▶ WHAT THE EXERCISE ASKS: Retype only the lines below from the one with "margin-top: 21px ->" to the one with "things you can", inclusive, skipping every image.

▶ MATERIAL SUPPLIED:
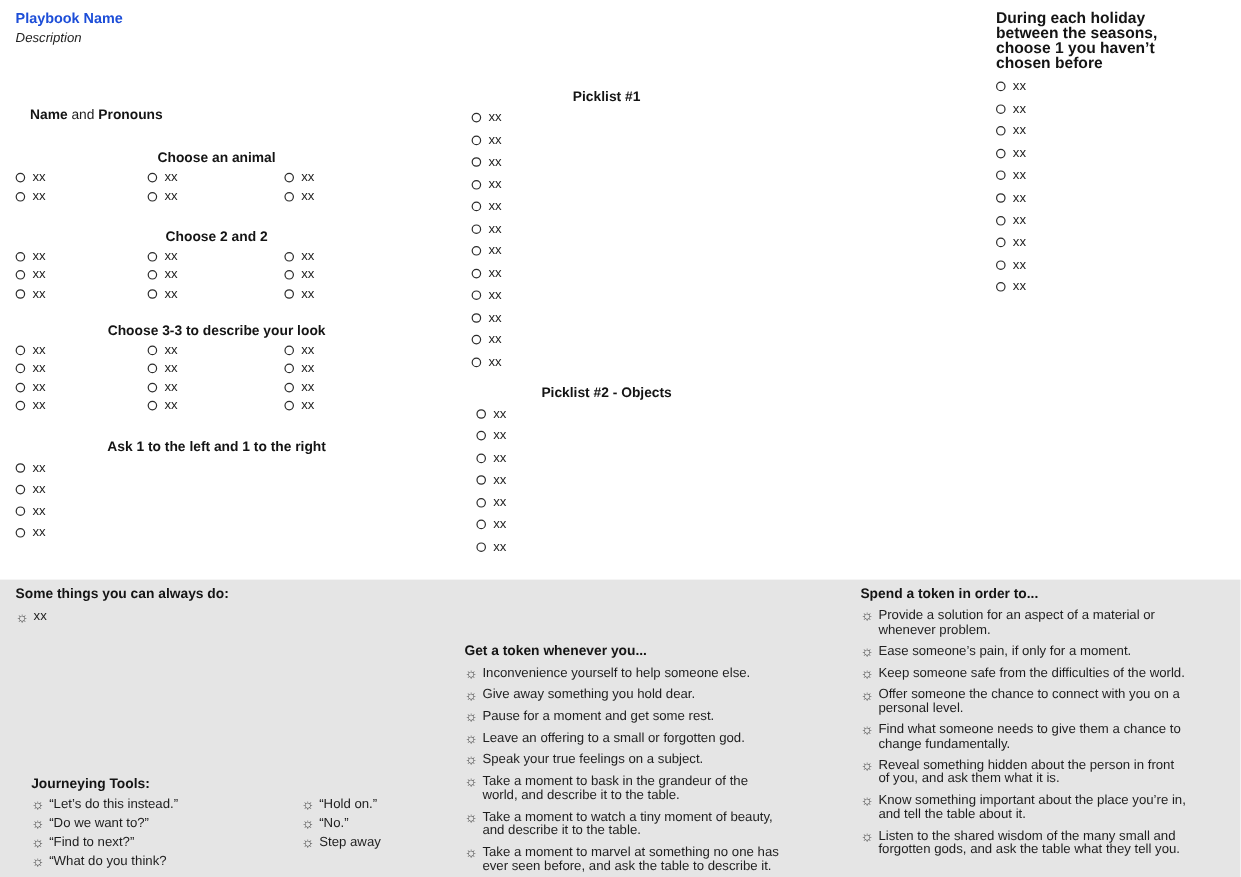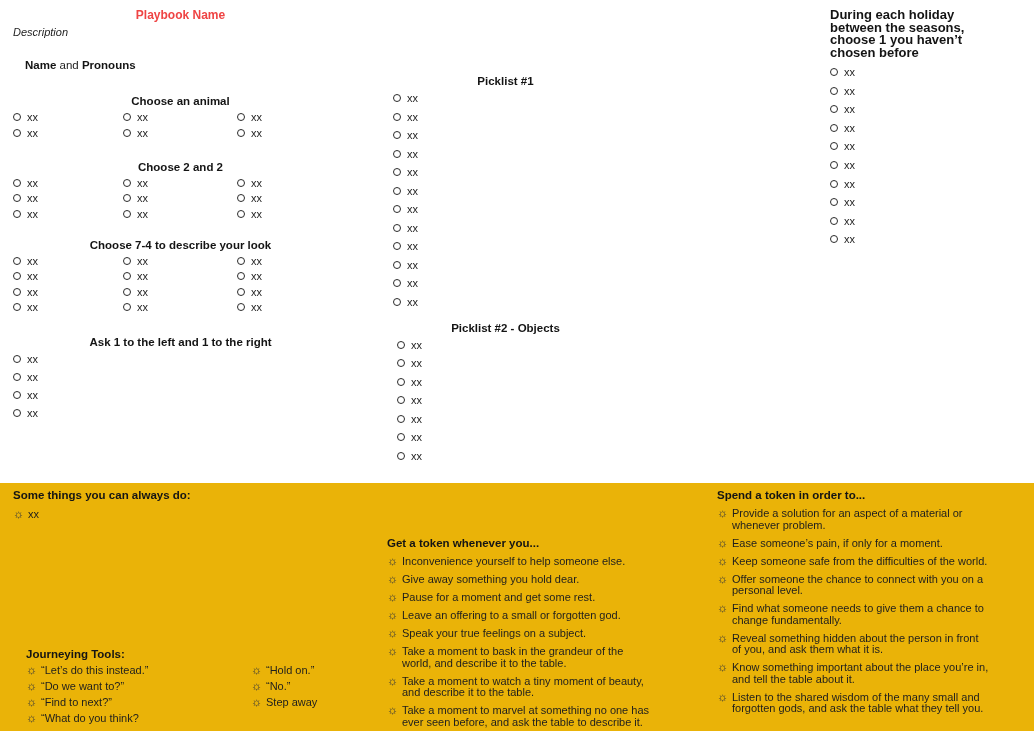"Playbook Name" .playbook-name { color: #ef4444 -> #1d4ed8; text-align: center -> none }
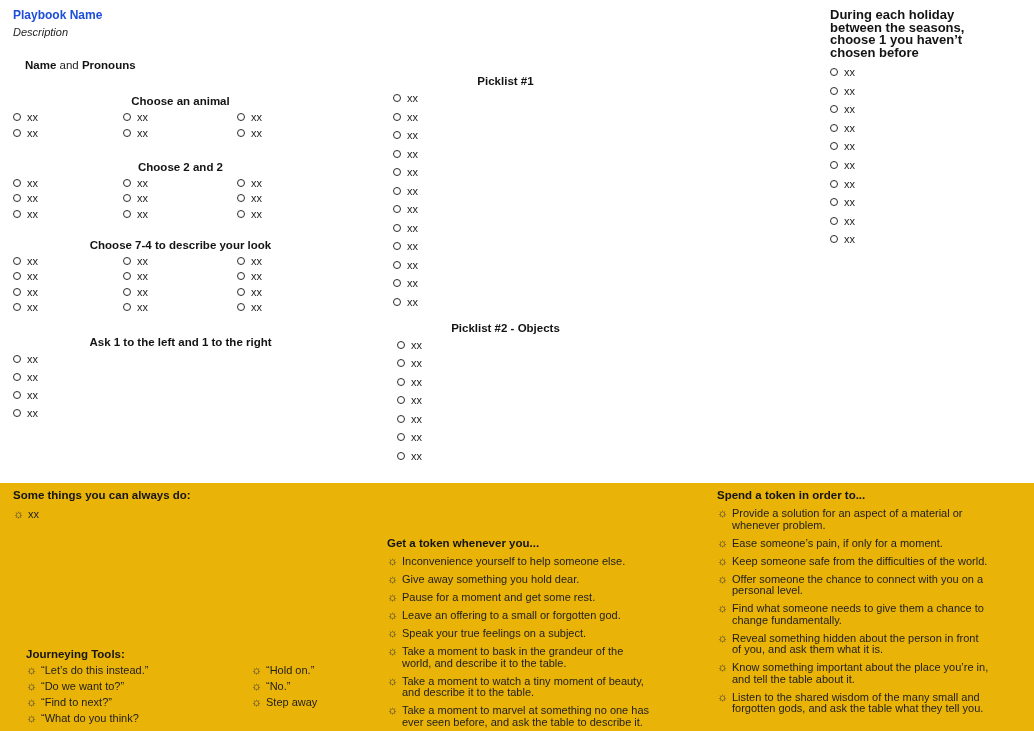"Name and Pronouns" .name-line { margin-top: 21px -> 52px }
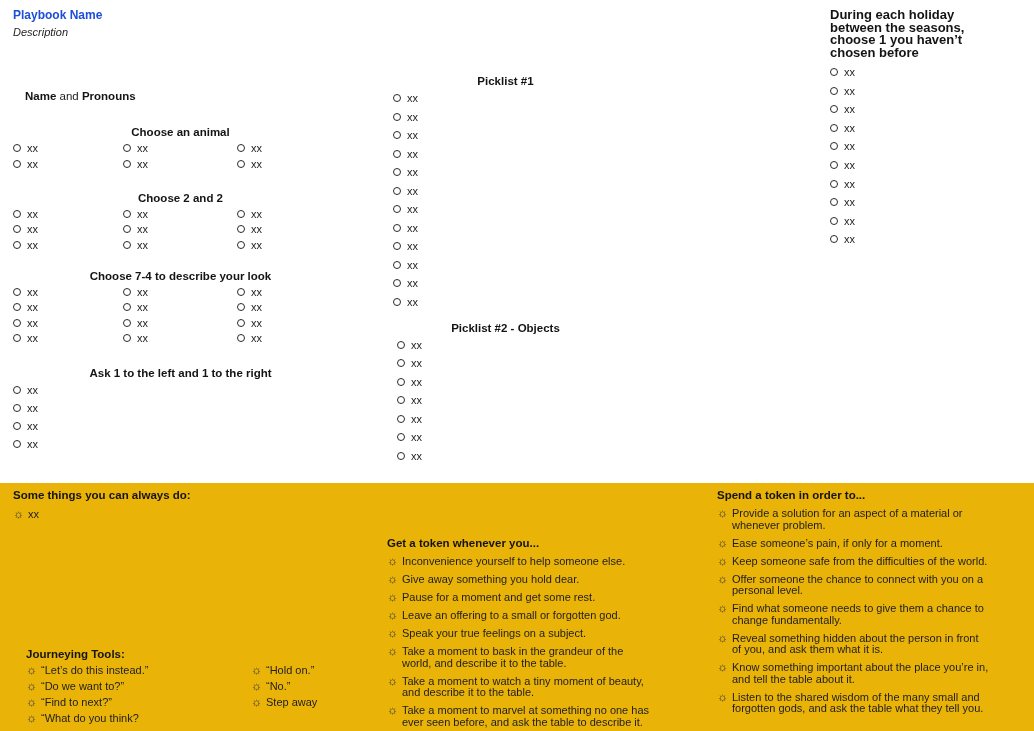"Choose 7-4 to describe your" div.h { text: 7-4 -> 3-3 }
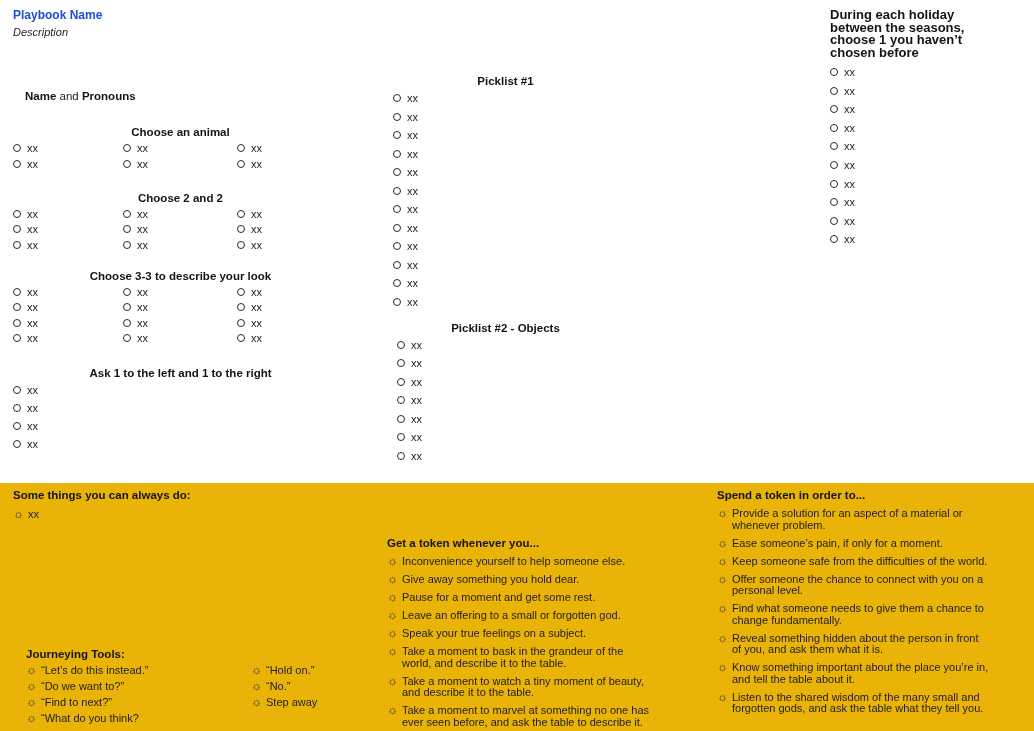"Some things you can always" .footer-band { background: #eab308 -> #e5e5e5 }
...
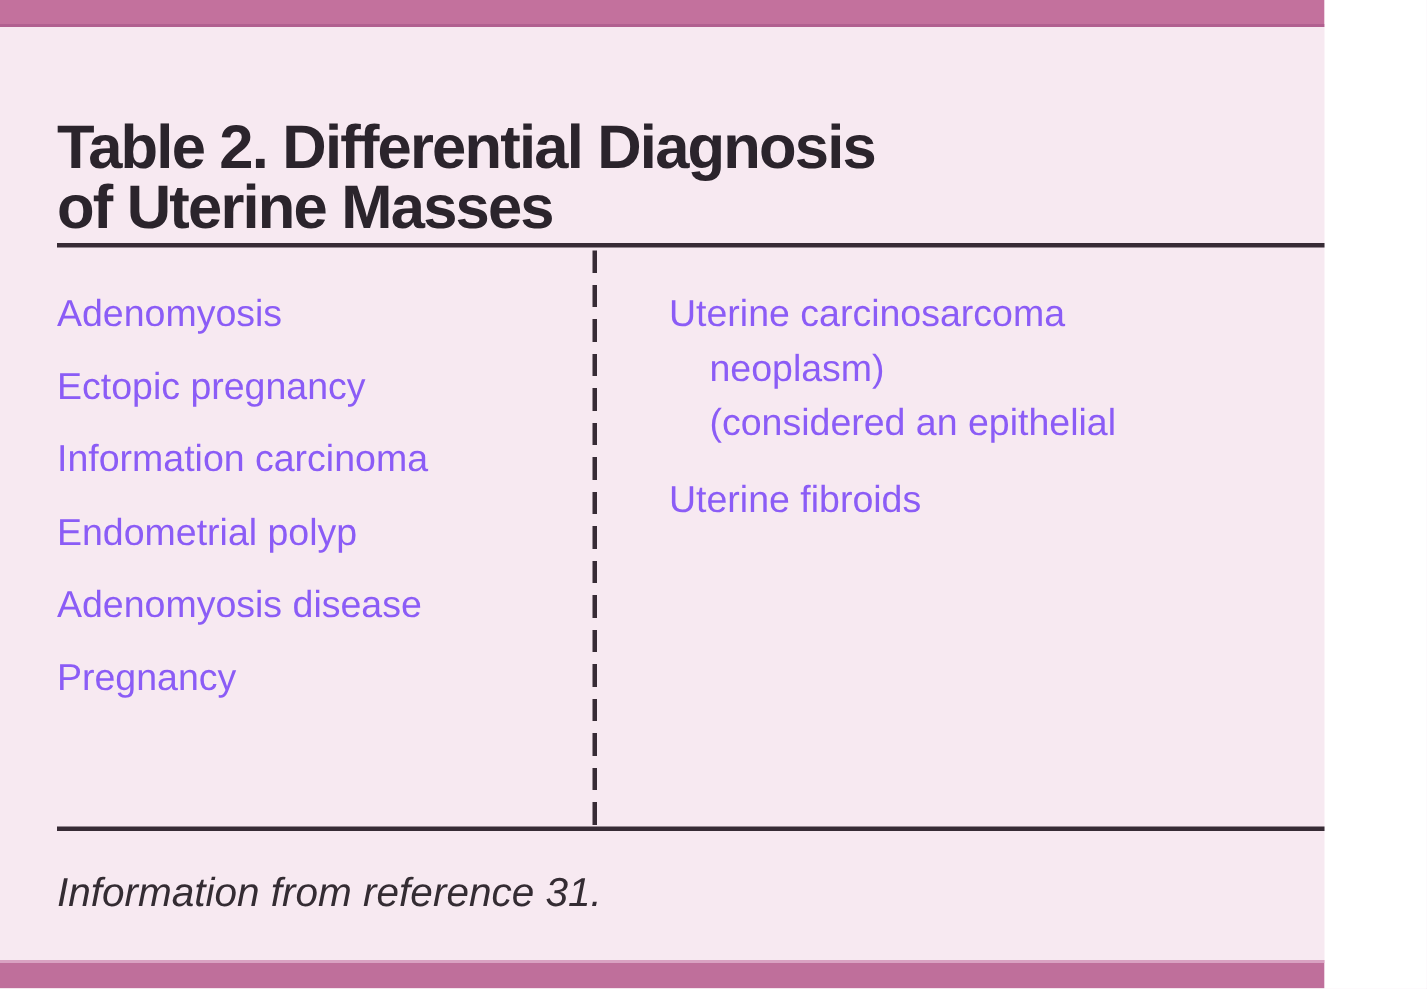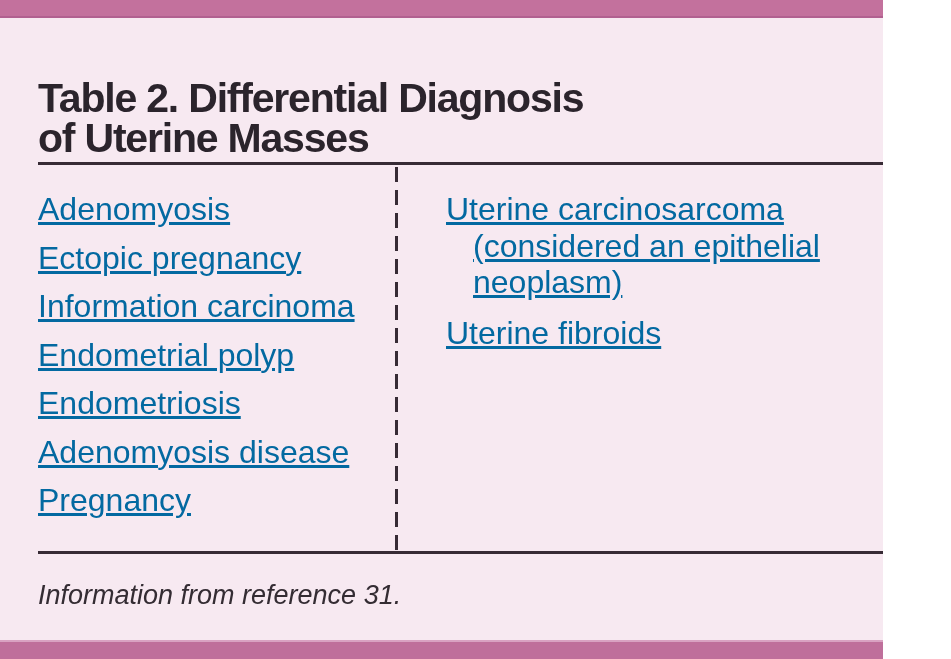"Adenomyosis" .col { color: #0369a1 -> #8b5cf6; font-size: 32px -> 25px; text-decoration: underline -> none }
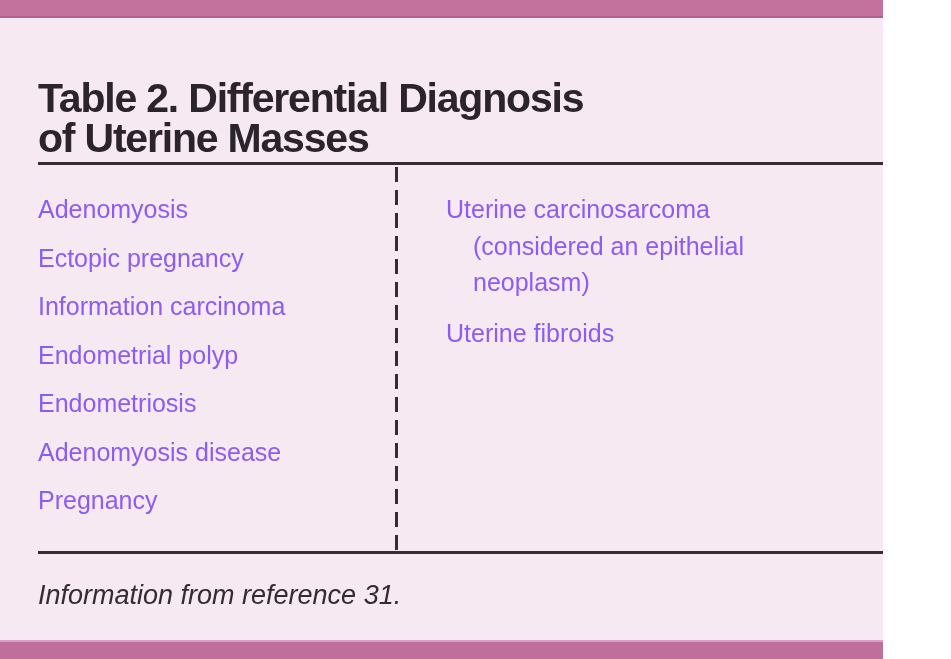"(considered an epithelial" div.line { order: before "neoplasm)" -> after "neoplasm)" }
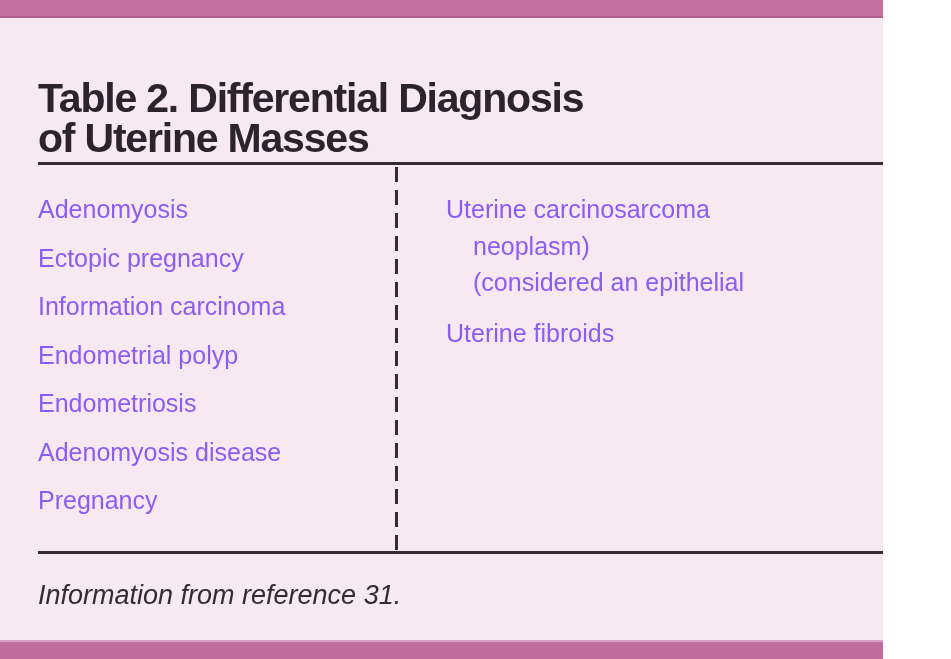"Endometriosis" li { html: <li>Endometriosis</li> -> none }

▶ TASK RESPONSE:
"Name and Pronouns" .name-line { margin-top: 21px -> 52px }
"Choose 7-4 to describe your" div.h { text: 7-4 -> 3-3 }
"Some things you can always" .footer-band { background: #eab308 -> #e5e5e5 }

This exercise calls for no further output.